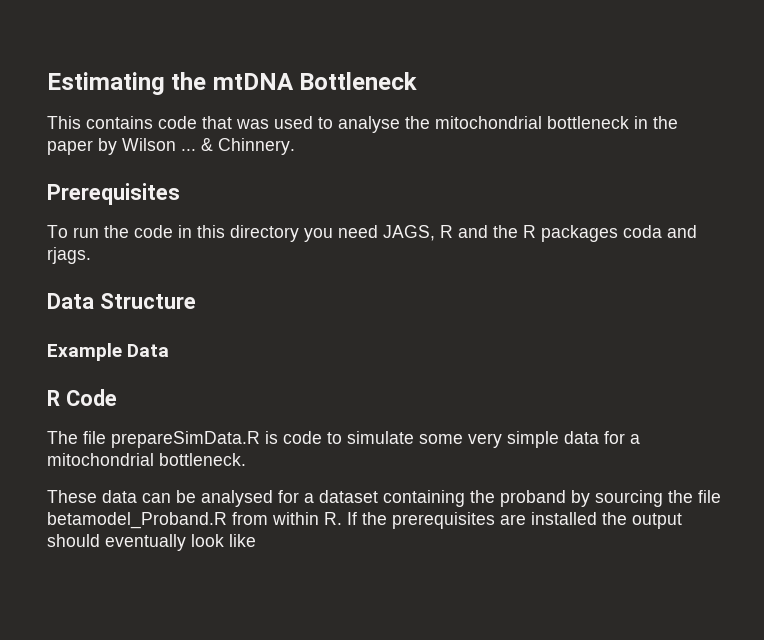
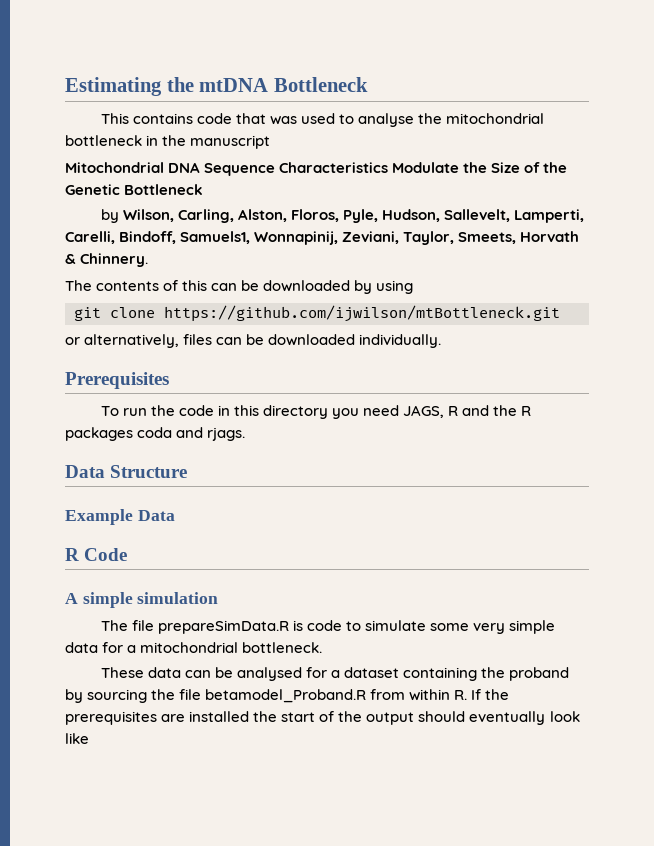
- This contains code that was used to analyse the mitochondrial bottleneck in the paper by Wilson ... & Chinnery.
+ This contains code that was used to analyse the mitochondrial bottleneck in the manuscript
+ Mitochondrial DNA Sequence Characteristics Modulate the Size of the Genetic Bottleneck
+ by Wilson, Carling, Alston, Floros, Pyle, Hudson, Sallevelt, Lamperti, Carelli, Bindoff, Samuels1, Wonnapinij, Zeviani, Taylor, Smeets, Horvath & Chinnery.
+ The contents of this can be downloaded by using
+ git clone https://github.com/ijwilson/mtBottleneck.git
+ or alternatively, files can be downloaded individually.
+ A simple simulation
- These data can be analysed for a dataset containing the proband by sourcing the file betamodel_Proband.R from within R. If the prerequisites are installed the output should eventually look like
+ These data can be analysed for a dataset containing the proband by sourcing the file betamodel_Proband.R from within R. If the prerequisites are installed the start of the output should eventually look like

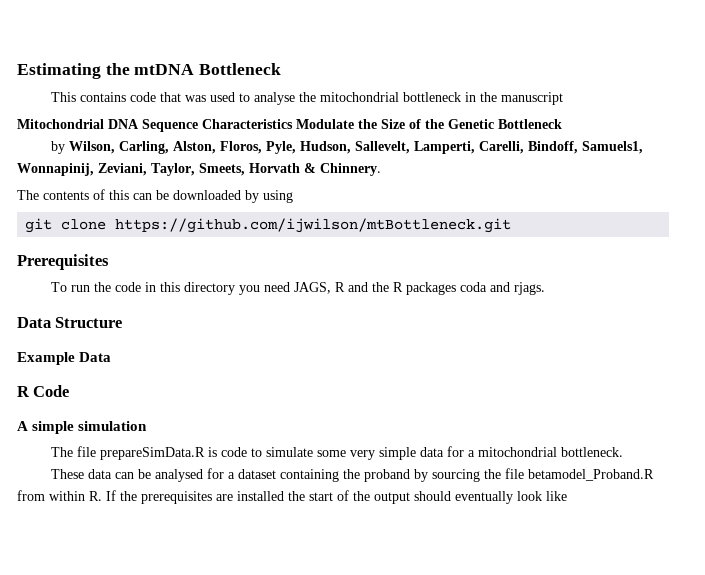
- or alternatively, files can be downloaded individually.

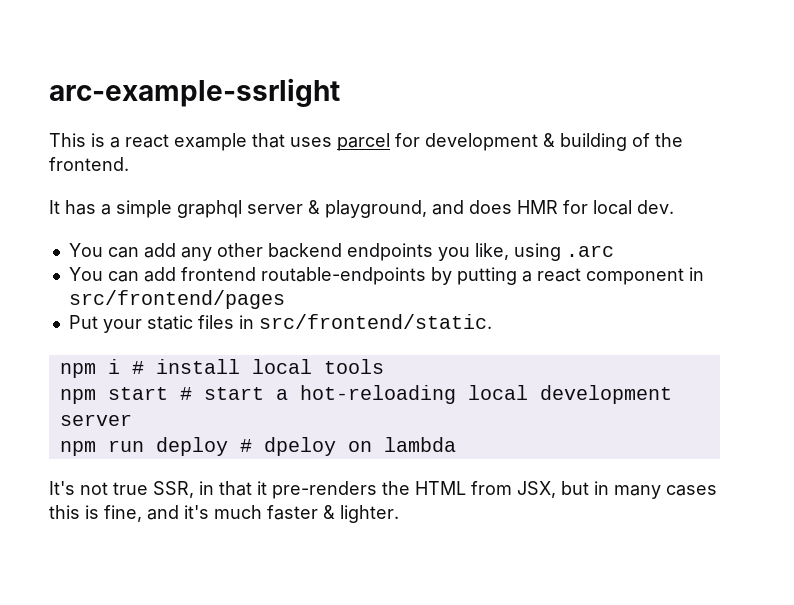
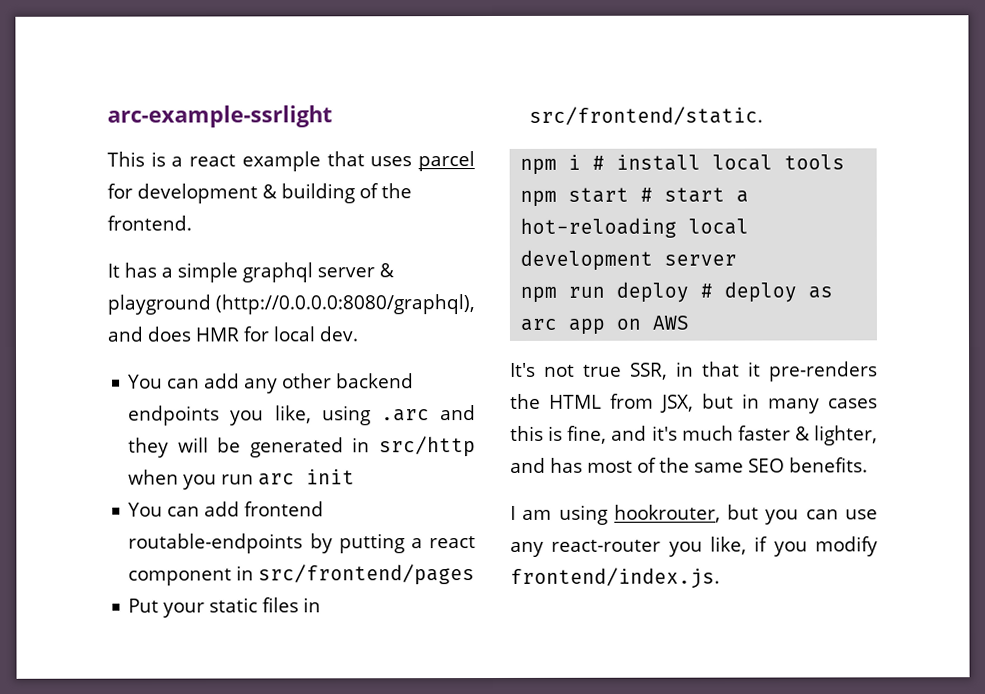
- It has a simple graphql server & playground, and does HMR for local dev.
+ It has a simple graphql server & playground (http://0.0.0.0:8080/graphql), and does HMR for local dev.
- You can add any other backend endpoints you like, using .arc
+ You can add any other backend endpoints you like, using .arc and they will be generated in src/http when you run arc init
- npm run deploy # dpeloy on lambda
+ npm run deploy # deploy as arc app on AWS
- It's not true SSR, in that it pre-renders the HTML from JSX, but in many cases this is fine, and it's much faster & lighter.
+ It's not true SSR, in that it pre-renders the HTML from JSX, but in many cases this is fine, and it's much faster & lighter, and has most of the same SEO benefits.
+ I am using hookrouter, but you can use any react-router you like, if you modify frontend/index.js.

------------------------------

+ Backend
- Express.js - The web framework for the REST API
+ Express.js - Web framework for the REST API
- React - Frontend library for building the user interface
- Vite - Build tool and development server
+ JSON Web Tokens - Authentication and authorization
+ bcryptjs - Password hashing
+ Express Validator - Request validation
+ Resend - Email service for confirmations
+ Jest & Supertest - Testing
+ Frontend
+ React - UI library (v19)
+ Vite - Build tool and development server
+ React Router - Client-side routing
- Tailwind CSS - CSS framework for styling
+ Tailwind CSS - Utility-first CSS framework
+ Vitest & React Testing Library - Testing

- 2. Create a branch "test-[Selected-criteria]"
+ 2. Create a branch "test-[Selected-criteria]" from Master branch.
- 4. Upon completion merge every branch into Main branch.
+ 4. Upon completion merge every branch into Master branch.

------------------------------

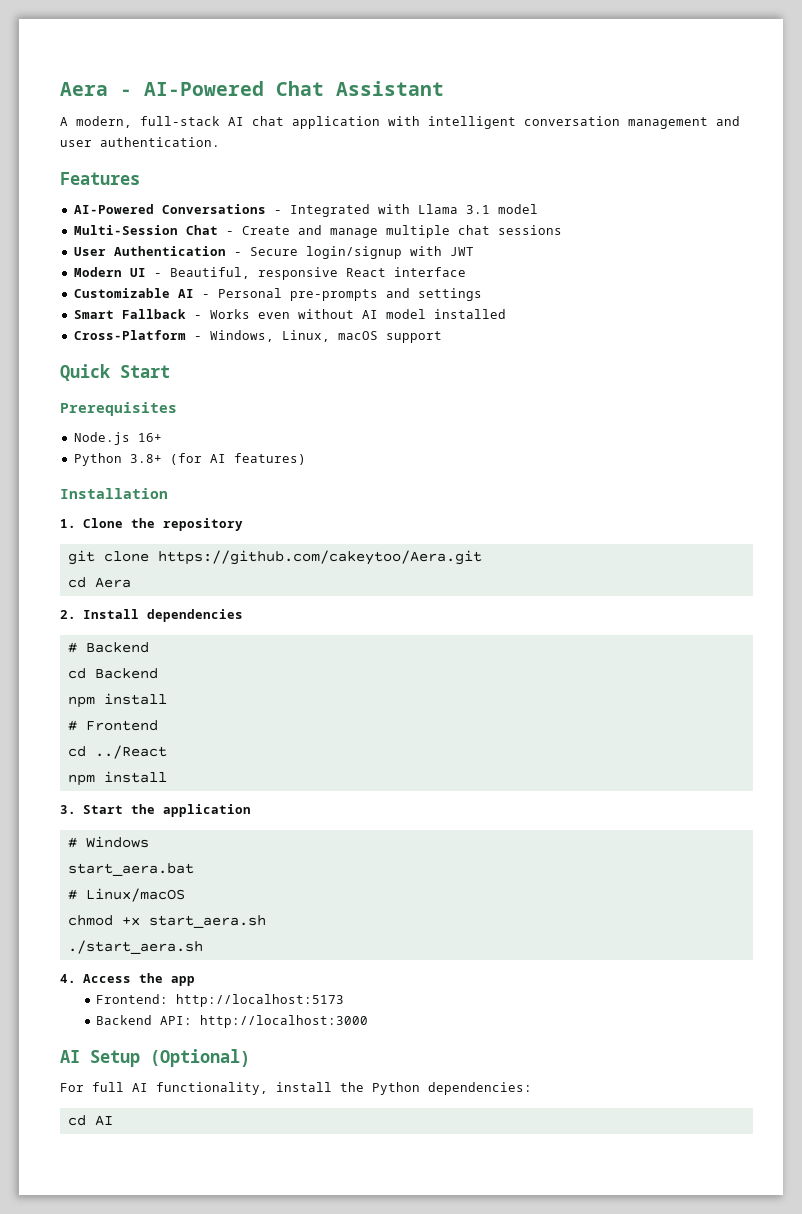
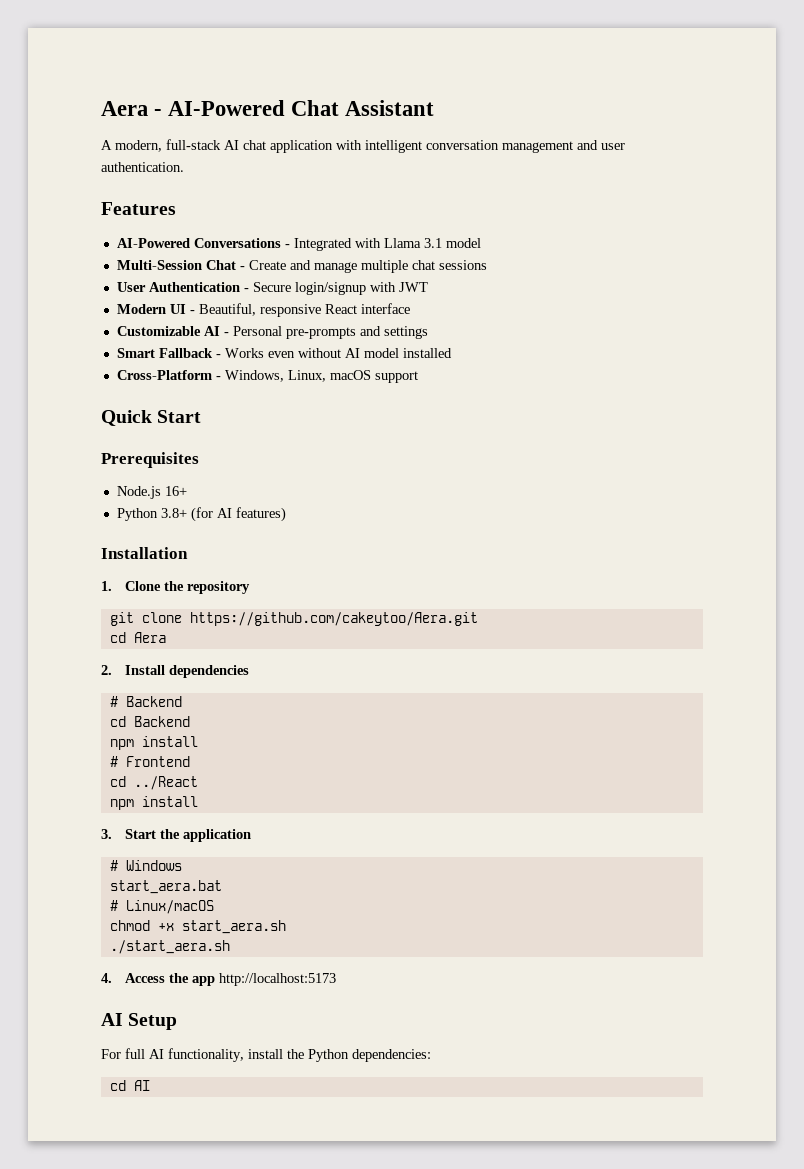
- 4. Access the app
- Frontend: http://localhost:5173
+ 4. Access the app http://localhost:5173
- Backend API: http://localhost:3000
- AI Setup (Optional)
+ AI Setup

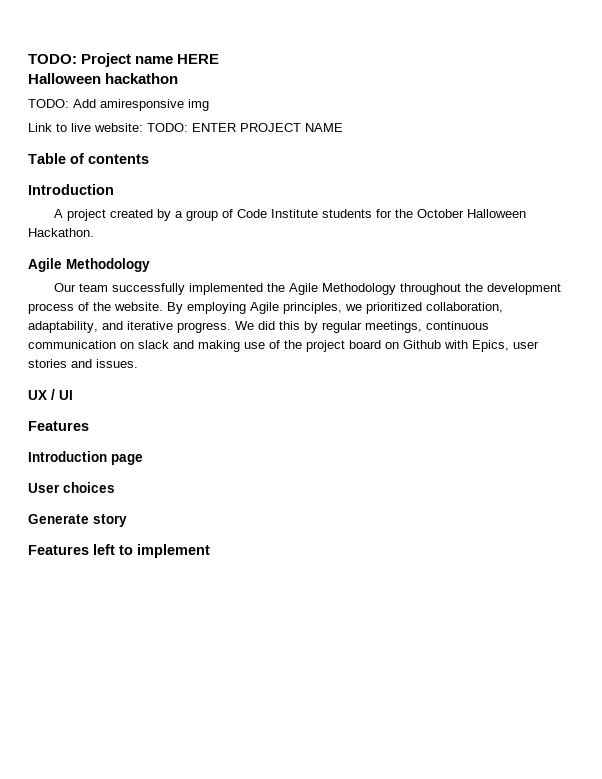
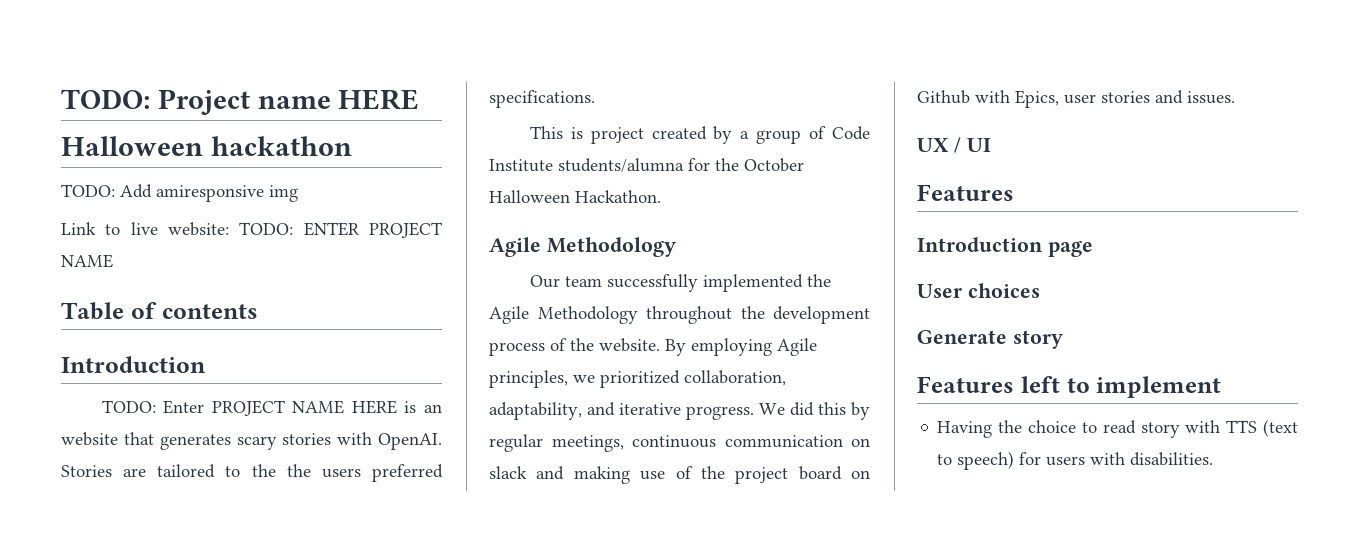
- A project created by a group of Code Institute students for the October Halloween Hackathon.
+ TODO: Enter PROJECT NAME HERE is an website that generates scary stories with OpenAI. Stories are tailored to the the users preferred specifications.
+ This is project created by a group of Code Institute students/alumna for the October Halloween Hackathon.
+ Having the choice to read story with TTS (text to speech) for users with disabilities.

------------------------------

TASK DIRECTIONS:
Please show every line of the material that contains the string "framework".

ANSWER TO THIS PROBLEM:
- Express.js - The web framework for the REST API
+ Express.js - Web framework for the REST API
- Tailwind CSS - CSS framework for styling
+ Tailwind CSS - Utility-first CSS framework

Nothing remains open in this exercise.